Abstract: Gli autori descrivono gli effetti conosciuti della migrazione forzata sulla salute mentale, in particolare il Disturbo da Stress Post-Traumatico e la sintomatologia conseguente a condizioni di stress cronico. Tra queste ultime, vengono citate le esperienze di tortura come esempio di stress estremo, insieme alle reazioni innescate dai sistemi neurofisiologici di difesa, secondo la Teoria Polivagale di S. Porges (2011). Vengono quindi forniti alcuni principi fondamentali per la terapia degli stati post-traumatici e in particolare per la presa in carico dei rifugiati e richiedenti asilo traumatizzati. Gli autori concludono il loro lavoro ricordando l’importanza di una attenzione allo stato emotivo degli operatori coinvolti, per evitare il rischio di burn out e traumatizzazione vicaria.
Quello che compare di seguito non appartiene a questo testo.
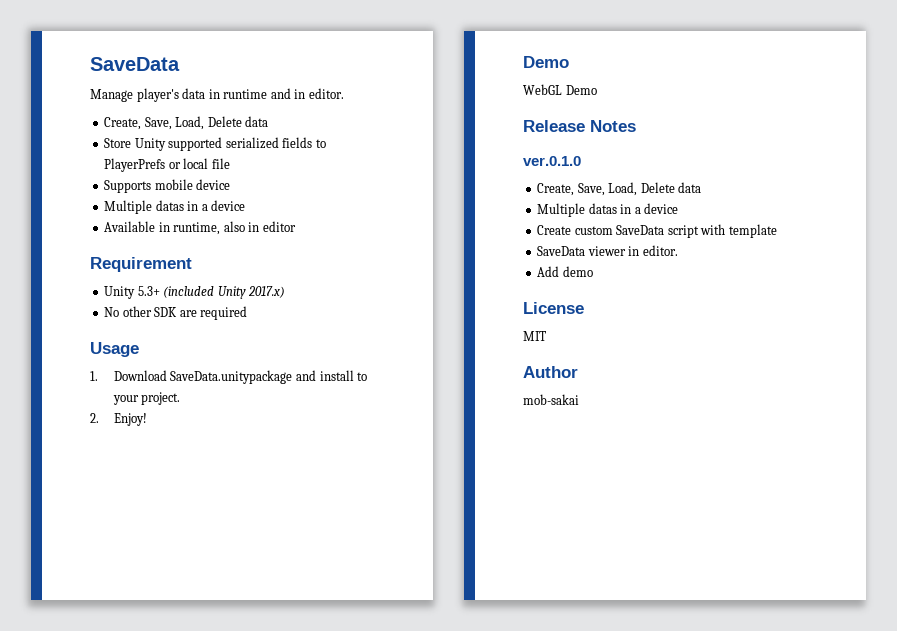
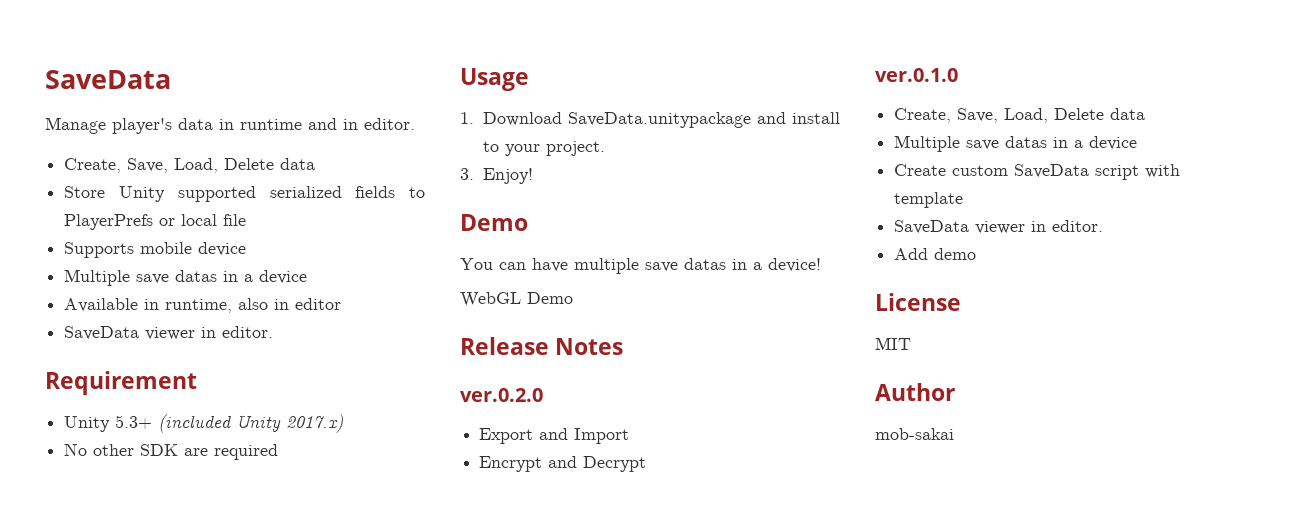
(153, 207) none -> [136,274,170,284] save
(296, 226) none -> [64,326,274,340] // SaveData viewer in editor.
[90,413,99,423] 2. -> [460,168,474,180] 3.
[523,84,597,95] [523,120,636,132] WebGL Demo // Release Notes -> [460,258,821,274] [460,292,573,307] [460,337,624,355] [460,388,543,402] [479,428,630,444] [479,456,647,472] You can have multiple save datas in a device! // WebGL Demo // Release Notes // ver.0.2.0 // Export and Import // Encrypt and Decrypt
(586, 210) none -> [966,140,1000,150] save

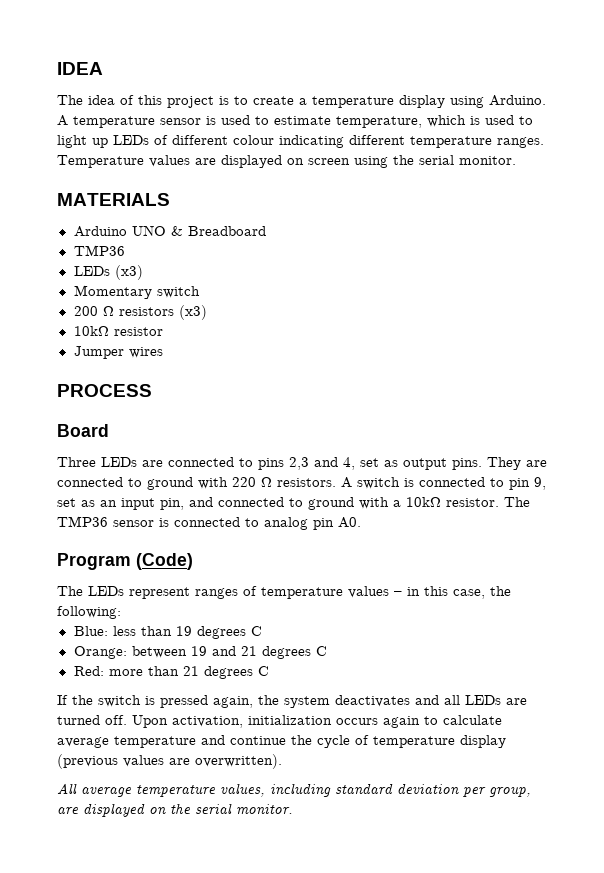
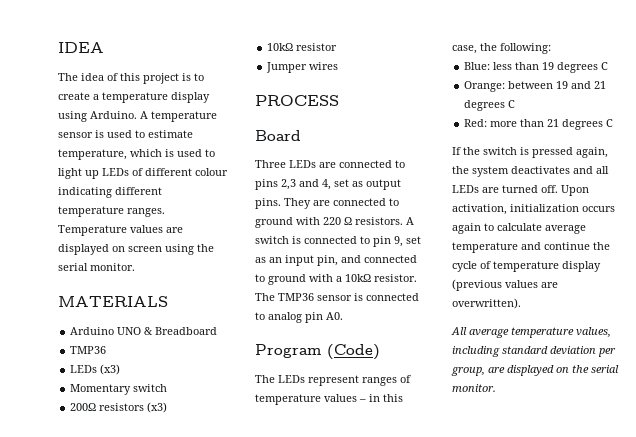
[73,306,114,316] 200 Ω -> [70,403,97,411] 200Ω

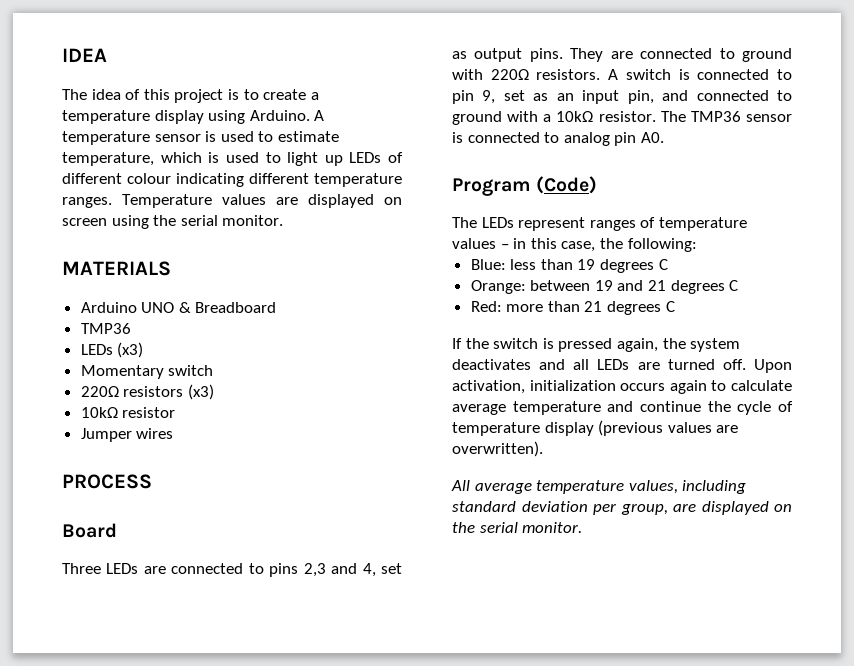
[70,403,97,411] 200Ω -> [80,386,119,397] 220Ω
[323,217,352,225] 220 Ω -> [490,69,529,80] 220Ω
Abstract: The authors describe the known effects of forced migration on mental health, in particular Post-Traumatic Stress Disorder and the symptoms deriving from chronic stress. Among these, the authors mention torture as an example of extreme stress, together with the reactions that are triggered by the neurophysiological defense systems, according to the Polyvagal Theory of S Porges (2011). The paper then provides some fundamental principles for the treatment of post-traumatic conditions and specifically for traumatized refugees and asylum seekers. The authors conclude their work by reminding the importance of monitoring the emotional state of the involved operators, in order to prevent burn out and vicarious trauma.